### What is being asked
Could you return every record below word for word, leaving out the pictures?

### Dataset records
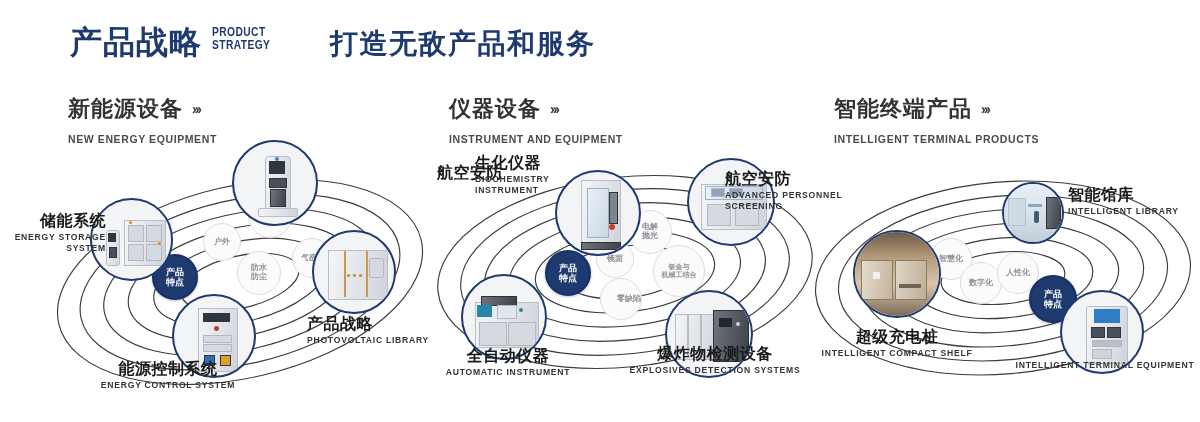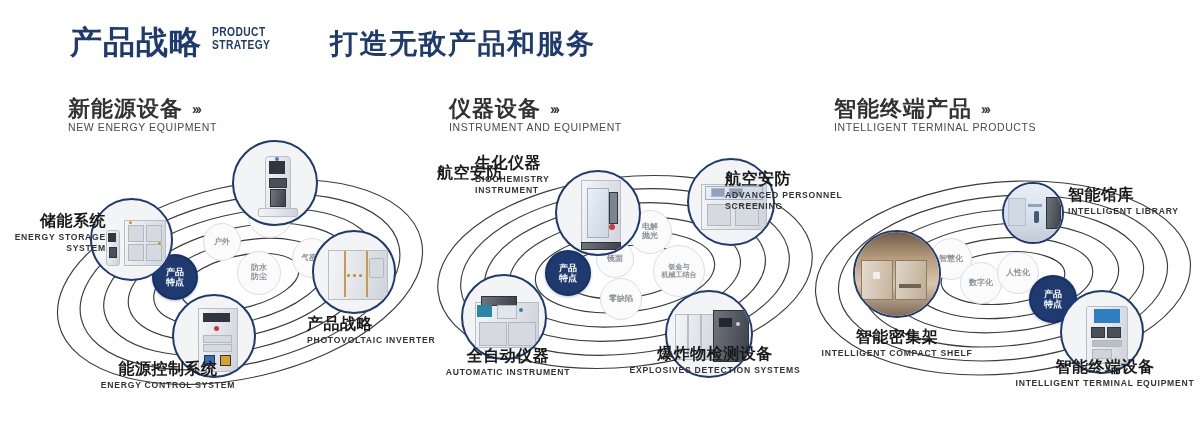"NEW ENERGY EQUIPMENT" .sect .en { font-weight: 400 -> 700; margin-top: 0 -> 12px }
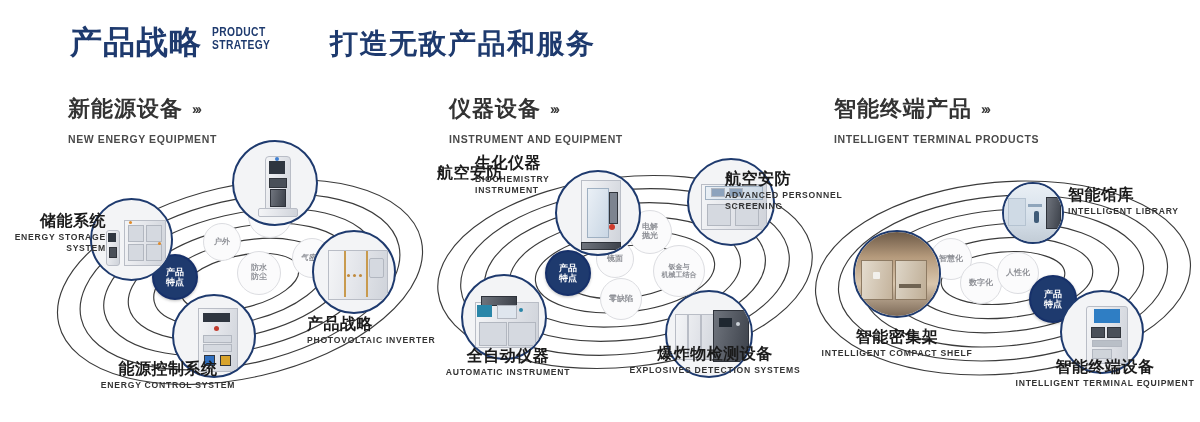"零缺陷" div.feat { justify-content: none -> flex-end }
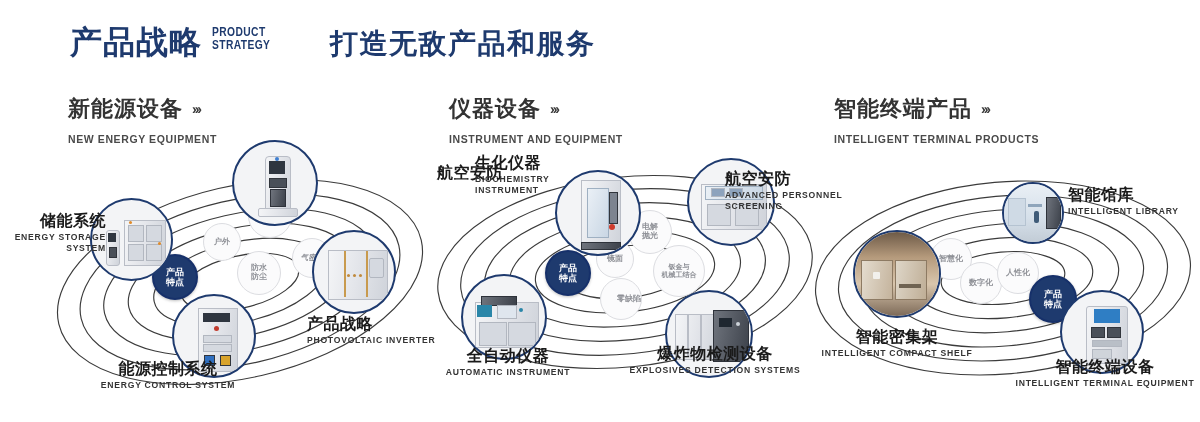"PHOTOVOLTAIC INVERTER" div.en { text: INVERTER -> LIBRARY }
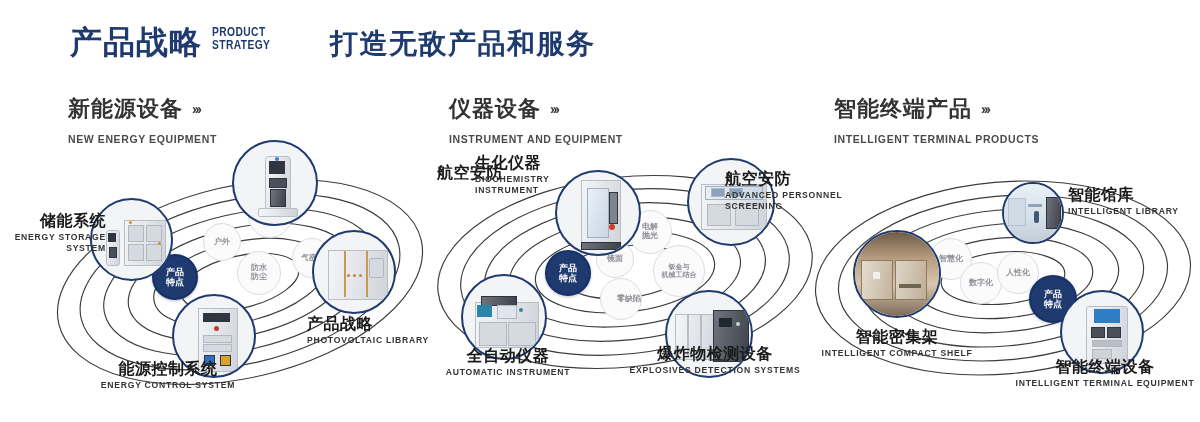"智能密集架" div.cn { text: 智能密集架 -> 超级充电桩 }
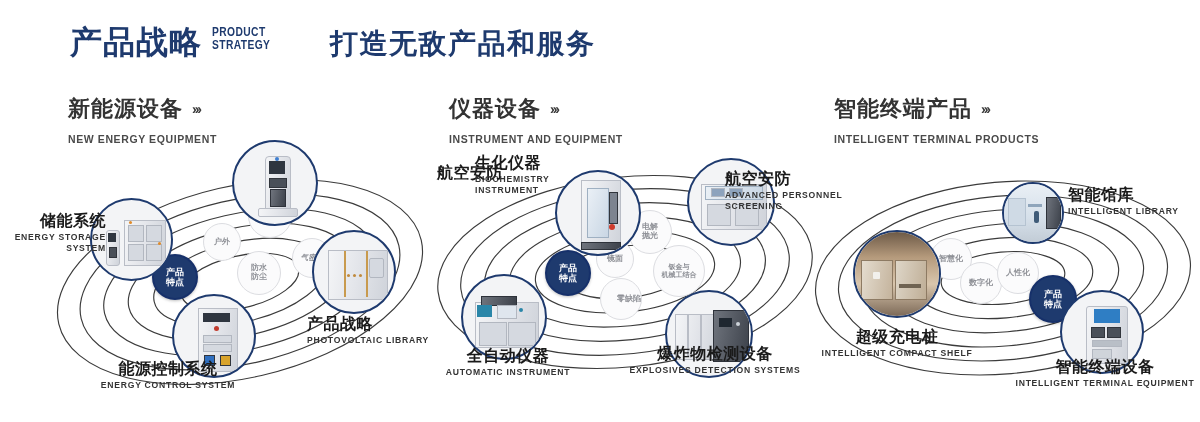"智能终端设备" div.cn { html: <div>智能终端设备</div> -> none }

### Result of the task
"NEW ENERGY EQUIPMENT" .sect .en { font-weight: 400 -> 700; margin-top: 0 -> 12px }
"零缺陷" div.feat { justify-content: none -> flex-end }
"PHOTOVOLTAIC INVERTER" div.en { text: INVERTER -> LIBRARY }
"智能密集架" div.cn { text: 智能密集架 -> 超级充电桩 }
"智能终端设备" div.cn { html: <div>智能终端设备</div> -> none }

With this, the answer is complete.